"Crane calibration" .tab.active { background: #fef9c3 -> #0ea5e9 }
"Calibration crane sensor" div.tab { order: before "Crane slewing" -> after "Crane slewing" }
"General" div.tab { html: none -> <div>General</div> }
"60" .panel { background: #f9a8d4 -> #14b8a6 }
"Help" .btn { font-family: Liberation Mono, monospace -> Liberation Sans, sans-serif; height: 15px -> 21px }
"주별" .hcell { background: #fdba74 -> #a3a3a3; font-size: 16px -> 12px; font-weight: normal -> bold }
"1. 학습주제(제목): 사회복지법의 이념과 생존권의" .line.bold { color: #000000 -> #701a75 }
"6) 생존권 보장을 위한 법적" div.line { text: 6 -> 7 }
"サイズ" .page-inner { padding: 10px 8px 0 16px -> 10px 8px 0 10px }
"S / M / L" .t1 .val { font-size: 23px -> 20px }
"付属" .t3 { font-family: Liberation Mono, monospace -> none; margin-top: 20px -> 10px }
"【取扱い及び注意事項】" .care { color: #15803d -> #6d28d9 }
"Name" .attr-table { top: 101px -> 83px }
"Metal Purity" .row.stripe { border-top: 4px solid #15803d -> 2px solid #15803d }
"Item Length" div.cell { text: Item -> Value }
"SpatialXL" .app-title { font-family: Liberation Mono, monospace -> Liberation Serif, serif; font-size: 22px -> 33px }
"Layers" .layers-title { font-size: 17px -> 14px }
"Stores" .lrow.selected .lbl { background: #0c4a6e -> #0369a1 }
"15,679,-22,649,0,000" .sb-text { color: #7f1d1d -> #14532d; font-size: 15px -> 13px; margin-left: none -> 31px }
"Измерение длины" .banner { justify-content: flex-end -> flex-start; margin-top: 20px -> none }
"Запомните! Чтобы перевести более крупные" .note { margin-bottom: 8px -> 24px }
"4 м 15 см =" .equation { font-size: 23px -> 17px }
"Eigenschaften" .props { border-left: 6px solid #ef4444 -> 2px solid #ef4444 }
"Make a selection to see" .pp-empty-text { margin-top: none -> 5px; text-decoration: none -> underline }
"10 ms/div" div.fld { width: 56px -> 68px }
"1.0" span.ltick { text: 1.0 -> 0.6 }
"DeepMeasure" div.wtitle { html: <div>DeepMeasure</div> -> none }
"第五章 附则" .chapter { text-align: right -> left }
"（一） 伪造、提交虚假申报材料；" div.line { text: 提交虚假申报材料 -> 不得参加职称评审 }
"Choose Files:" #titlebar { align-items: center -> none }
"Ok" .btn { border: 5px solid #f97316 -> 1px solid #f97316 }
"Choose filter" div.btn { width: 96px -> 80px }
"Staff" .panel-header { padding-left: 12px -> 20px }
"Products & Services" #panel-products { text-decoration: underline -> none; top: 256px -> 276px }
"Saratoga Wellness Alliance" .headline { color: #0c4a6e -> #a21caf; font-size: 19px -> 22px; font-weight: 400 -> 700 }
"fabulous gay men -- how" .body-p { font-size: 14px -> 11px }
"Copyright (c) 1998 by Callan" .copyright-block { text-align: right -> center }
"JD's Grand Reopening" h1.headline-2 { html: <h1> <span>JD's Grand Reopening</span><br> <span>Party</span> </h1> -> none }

━━━━━━━━━━━━━━━━━━━━

» **WHAT IS EXPECTED**
Copy every line of the records above exactly.

» **EXERCISE ANSWER**
"Crane calibration" .tab.active { background: #fef9c3 -> #0ea5e9 }
"Calibration crane sensor" div.tab { order: before "Crane slewing" -> after "Crane slewing" }
"General" div.tab { html: none -> <div>General</div> }
"60" .panel { background: #f9a8d4 -> #14b8a6 }
"Help" .btn { font-family: Liberation Mono, monospace -> Liberation Sans, sans-serif; height: 15px -> 21px }
"주별" .hcell { background: #fdba74 -> #a3a3a3; font-size: 16px -> 12px; font-weight: normal -> bold }
"1. 학습주제(제목): 사회복지법의 이념과 생존권의" .line.bold { color: #000000 -> #701a75 }
"6) 생존권 보장을 위한 법적" div.line { text: 6 -> 7 }
"サイズ" .page-inner { padding: 10px 8px 0 16px -> 10px 8px 0 10px }
"S / M / L" .t1 .val { font-size: 23px -> 20px }
"付属" .t3 { font-family: Liberation Mono, monospace -> none; margin-top: 20px -> 10px }
"【取扱い及び注意事項】" .care { color: #15803d -> #6d28d9 }
"Name" .attr-table { top: 101px -> 83px }
"Metal Purity" .row.stripe { border-top: 4px solid #15803d -> 2px solid #15803d }
"Item Length" div.cell { text: Item -> Value }
"SpatialXL" .app-title { font-family: Liberation Mono, monospace -> Liberation Serif, serif; font-size: 22px -> 33px }
"Layers" .layers-title { font-size: 17px -> 14px }
"Stores" .lrow.selected .lbl { background: #0c4a6e -> #0369a1 }
"15,679,-22,649,0,000" .sb-text { color: #7f1d1d -> #14532d; font-size: 15px -> 13px; margin-left: none -> 31px }
"Измерение длины" .banner { justify-content: flex-end -> flex-start; margin-top: 20px -> none }
"Запомните! Чтобы перевести более крупные" .note { margin-bottom: 8px -> 24px }
"4 м 15 см =" .equation { font-size: 23px -> 17px }
"Eigenschaften" .props { border-left: 6px solid #ef4444 -> 2px solid #ef4444 }
"Make a selection to see" .pp-empty-text { margin-top: none -> 5px; text-decoration: none -> underline }
"10 ms/div" div.fld { width: 56px -> 68px }
"1.0" span.ltick { text: 1.0 -> 0.6 }
"DeepMeasure" div.wtitle { html: <div>DeepMeasure</div> -> none }
"第五章 附则" .chapter { text-align: right -> left }
"（一） 伪造、提交虚假申报材料；" div.line { text: 提交虚假申报材料 -> 不得参加职称评审 }
"Choose Files:" #titlebar { align-items: center -> none }
"Ok" .btn { border: 5px solid #f97316 -> 1px solid #f97316 }
"Choose filter" div.btn { width: 96px -> 80px }
"Staff" .panel-header { padding-left: 12px -> 20px }
"Products & Services" #panel-products { text-decoration: underline -> none; top: 256px -> 276px }
"Saratoga Wellness Alliance" .headline { color: #0c4a6e -> #a21caf; font-size: 19px -> 22px; font-weight: 400 -> 700 }
"fabulous gay men -- how" .body-p { font-size: 14px -> 11px }
"Copyright (c) 1998 by Callan" .copyright-block { text-align: right -> center }
"JD's Grand Reopening" h1.headline-2 { html: <h1> <span>JD's Grand Reopening</span><br> <span>Party</span> </h1> -> none }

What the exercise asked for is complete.